人間の頭のなかを支配しているのが、そうしたイメージであることを、あらためて指摘したのは、アメリカの心理学者ケネス・ボウルディングです。と言っても、彼は、イメージというものの範囲を拡大して、人間の意識そのものを「イメージ」に置きかえているようですが、ともかく、ボウルディングは、人間の意識を形づくっているのがイメージだ、と言うのです。したがって、その内容は複雑で、なかなかことばにあらわせないのですが、彼はそれを、つぎのように分類しています。
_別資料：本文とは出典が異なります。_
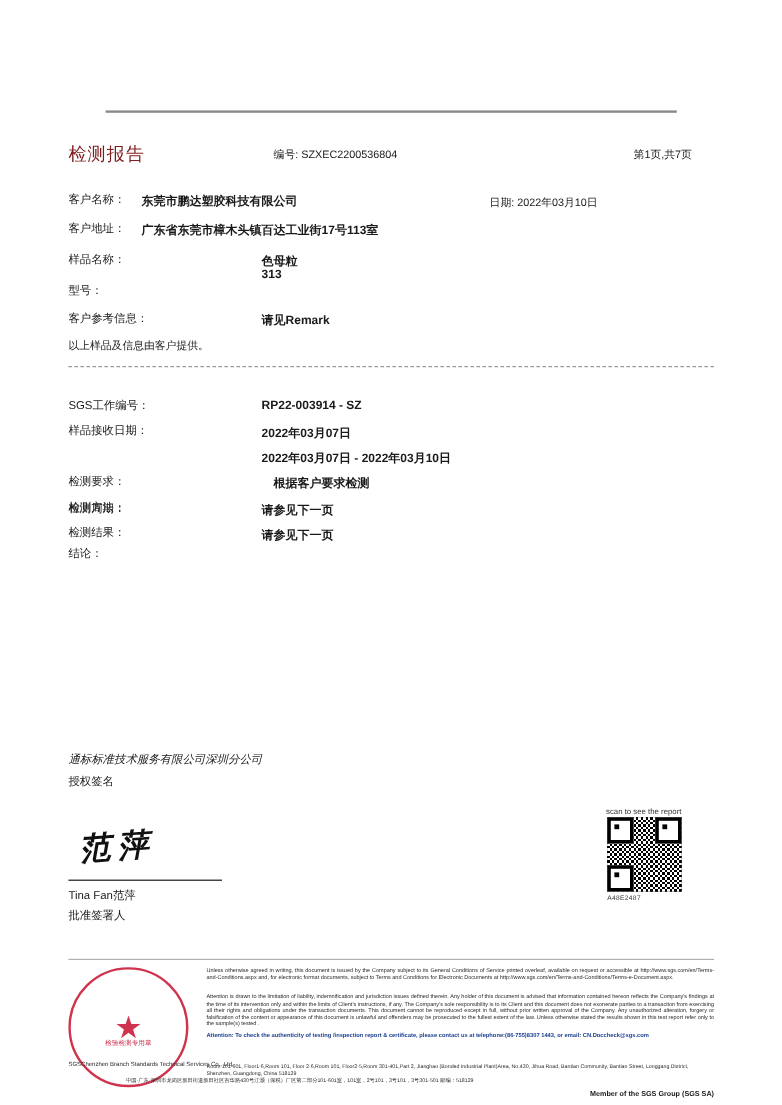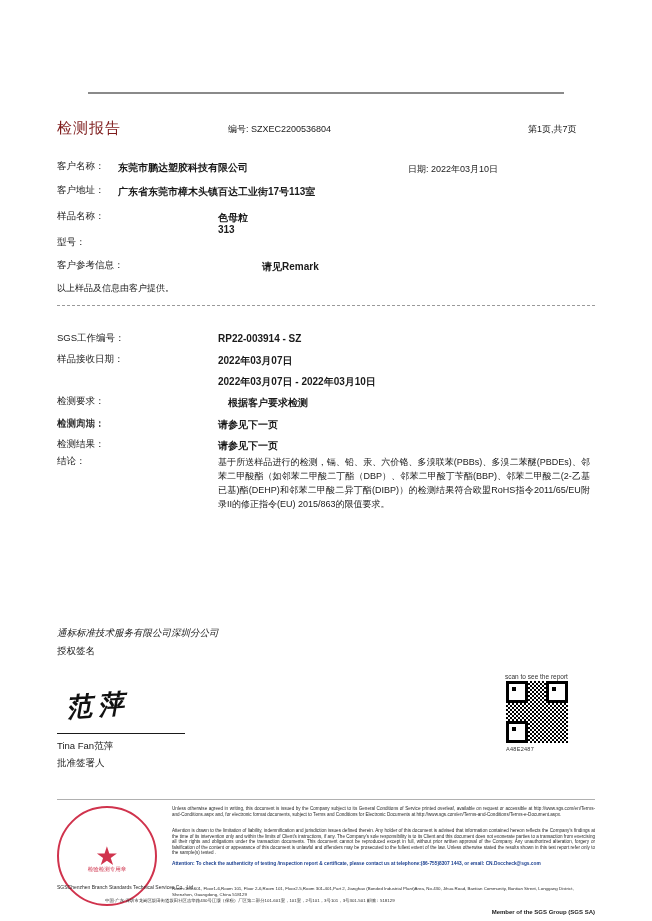--- a/index.html
+++ b/index.html
@@ -325,7 +325,7 @@
   <div class="field-value" style="left:218px; top:224px;">313</div>
 
   <div class="field-label" style="left:57px; top:259px;">客户参考信息：</div>
-  <div class="field-value" style="left:218px; top:260px;margin-left:44px;">请见Remark</div>
+  <div class="field-value" style="left:218px; top:260px;">请见Remark</div>
 
   <div class="note" style="left:57px; top:282px;">以上样品及信息由客户提供。</div>
 

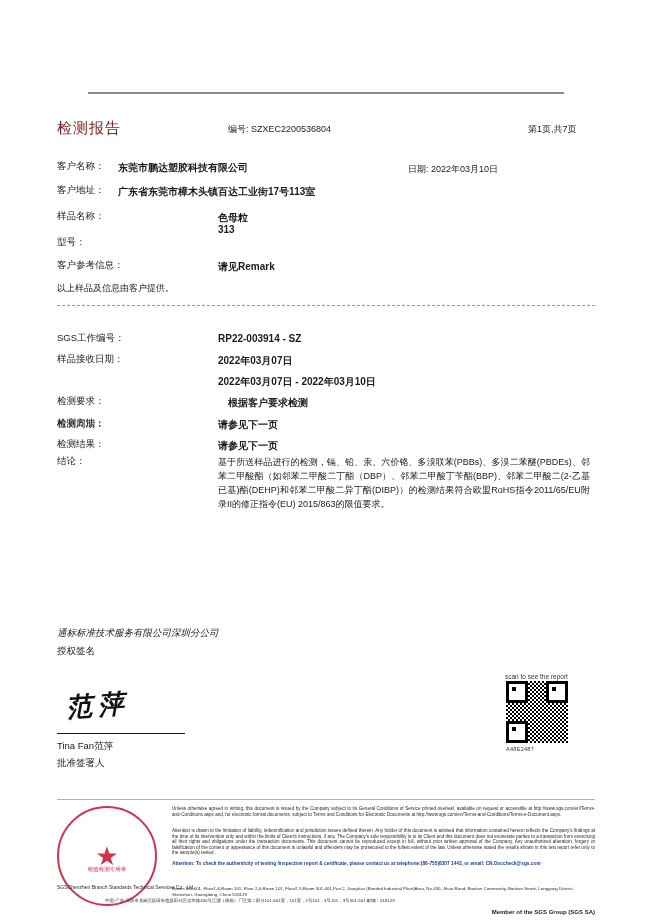--- a/index.html
+++ b/index.html
@@ -350,7 +350,6 @@
   <div class="field-value" style="left:218px; top:439px;">请参见下一页</div>
 
   <div class="field-label" style="left:57px; top:455px;">结论：</div>
-  <div class="conclusion">基于所送样品进行的检测，镉、铅、汞、六价铬、多溴联苯(PBBs)、多溴二苯醚(PBDEs)、邻苯二甲酸酯（如邻苯二甲酸二丁酯（DBP）、邻苯二甲酸丁苄酯(BBP)、邻苯二甲酸二(2-乙基已基)酯(DEHP)和邻苯二甲酸二异丁酯(DIBP)）的检测结果符合欧盟RoHS指令2011/65/EU附录II的修正指令(EU) 2015/863的限值要求。</div>
 
   <div class="company-line">通标标准技术服务有限公司深圳分公司</div>
   <div class="auth-line">授权签名</div>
一、空間のイメージ。二、時間のイメージ。三、関係のイメージ。四、個人のイメージ。五、価値のイメージ。六、感情や情緒のイメージ。七、意識、無意識、潜在意識とみられるイメージ。八、確実なイメージと、不確実なイメージ。あるいは、明晰なイメージと、曖昧なイメージ。九、現実的なもののイメージと、架空なもののイメージ。十、公的なイメージと、私的なイメージ。
こうなると、頭のなかのイメージなるものは、心のあらゆる相、と言ってもいいように思えますが、ともかく、彼はそれらの意識内容を、すべて「イメージ」と考えているわけです。
私はここで、ショシャールのいう「内言語」の実体を、つきとめようというのではありません。ボウルディングのいう「イメージ」の分析を試みようというのでもない。私は、たったいま、自分の頭のなかにどんな「内言語」や、どのような「イメージ」が浮かんでいるのか、それを実験的にとらえてみようとしているのです。
ところで、そうした「内言語」や「イメージ」は、けっして長くとどまっておりません。それは、あたかも水の流れのように不断に変化しており、風のようにとらえどころがない。けれど、水が流れながら、やはり、ひとつの川を形づくっているように、そして風が吹きぬけながら、しかも、春風や秋風、あるいは木枯らし、といったそれぞれの風であるように、頭のなかのイメージや言語も、何となくまとまった像を形づくっているように思います。
かつて、私はベルギーの言語学者グロータス神父に、あなたはどんなことばで考えるのですか、とたずねてみたことがあります。グロータスさんは、母国語のほかに英語、フランス語、中国語、日本語など、たくさんのことばを自由にしゃべることができるのです。